In all honesty you will probably have to pay someone, as stated above, but to be honest if you can find someone good enough who is willing to put in the effort, then go for that, you'll still get paid, you won't look bad for cancelling and you'll gain valuable experience playing with a skilled musician.

Also, as much as musicians like to think, "It's all about the music," don't underestimate the power of money, I'm pretty sure I would drum for pretty much any kind of band for a decent wage, as would most people, even though most wouldn't admit it
#12
Quote by Zycho
4 weeks is plenty of notice to cancel a gig.

I agree with this, axemanchris raised an interesting point, which would be an ideal solution, but it isn't always easy to even find a session drummer. It depends on who's available, and depending on where the TS lives, there may not even be any in his immediate area.

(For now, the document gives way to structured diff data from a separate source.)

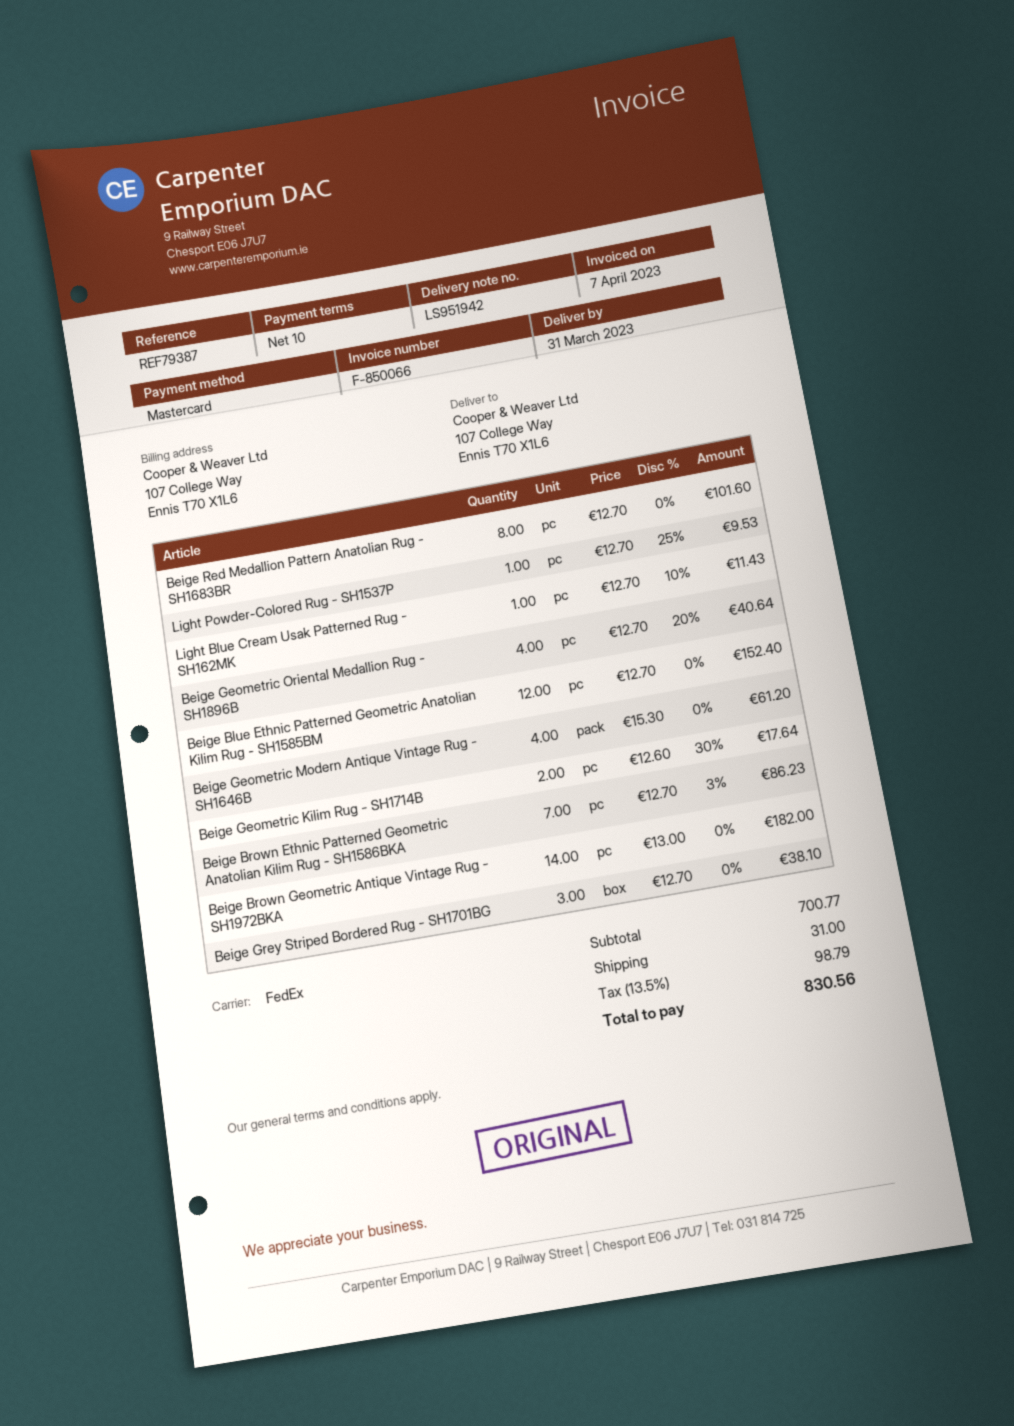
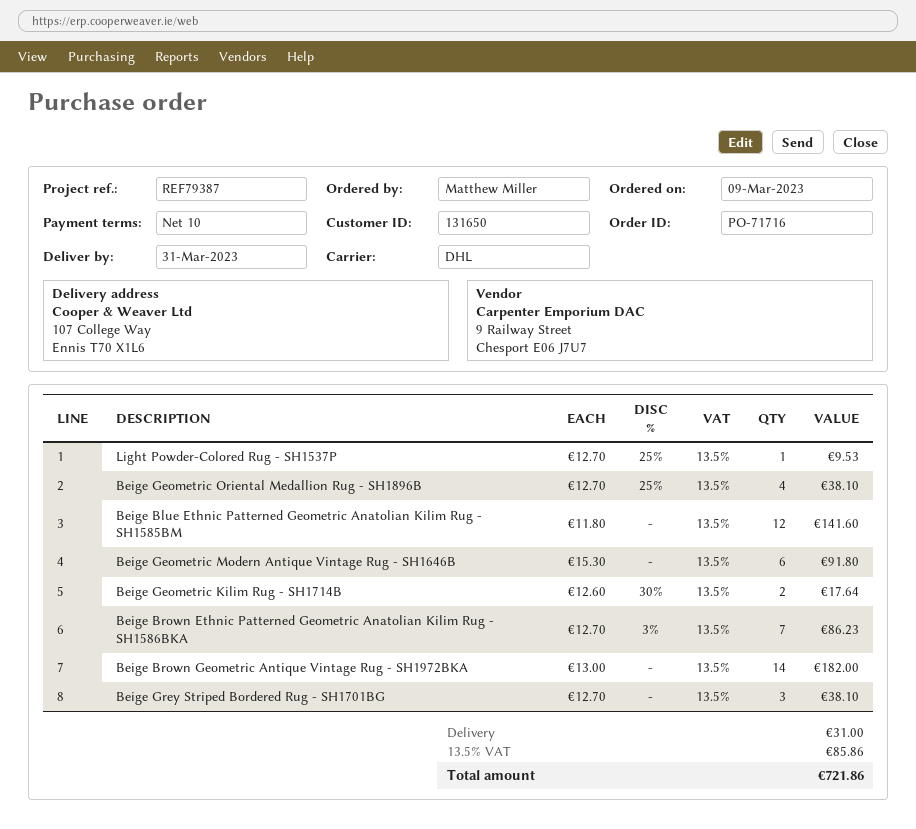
shipping method: FedEx -> DHL
Beige Red Medallion Pattern Anatolian Rug - SH1683BR: 8 x 12.70 = 101.60 -> none
Light Blue Cream Usak Patterned Rug - SH162MK: 1 x 12.70 - 10% = 11.43 -> none
Beige Geometric Oriental Medallion Rug - SH1896B: 4 x 12.70 - 20% = 40.64 -> 4 x 12.70 - 25% = 38.10
Beige Blue Ethnic Patterned Geometric Anatolian Kilim Rug - SH1585BM: 12 x 12.70 = 152.40 -> 12 x 11.80 = 141.60
Beige Geometric Modern Antique Vintage Rug - SH1646B: 4 x 15.30 = 61.20 -> 6 x 15.30 = 91.80
tax: 13.5% = 98.79 -> 13.5% = 85.86
total: 830.56 -> 721.86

I think the thing is not to risk to much on it. Realisticaly weigh up your chances of having a drummer gig-ready by then. Personaly, I wouldn't have a problem because I'm lucky enough to know 2 or 3 damn good drummers who could probably jam most of the set and who are always up for a change of scenery, but you may not be in such a position. So if you're not, and you doubt in any way that you can pull it off, then the decent thing to do is to cancel as early as you possibly can, which gives the promoter a better chance of finding someone else for the gig.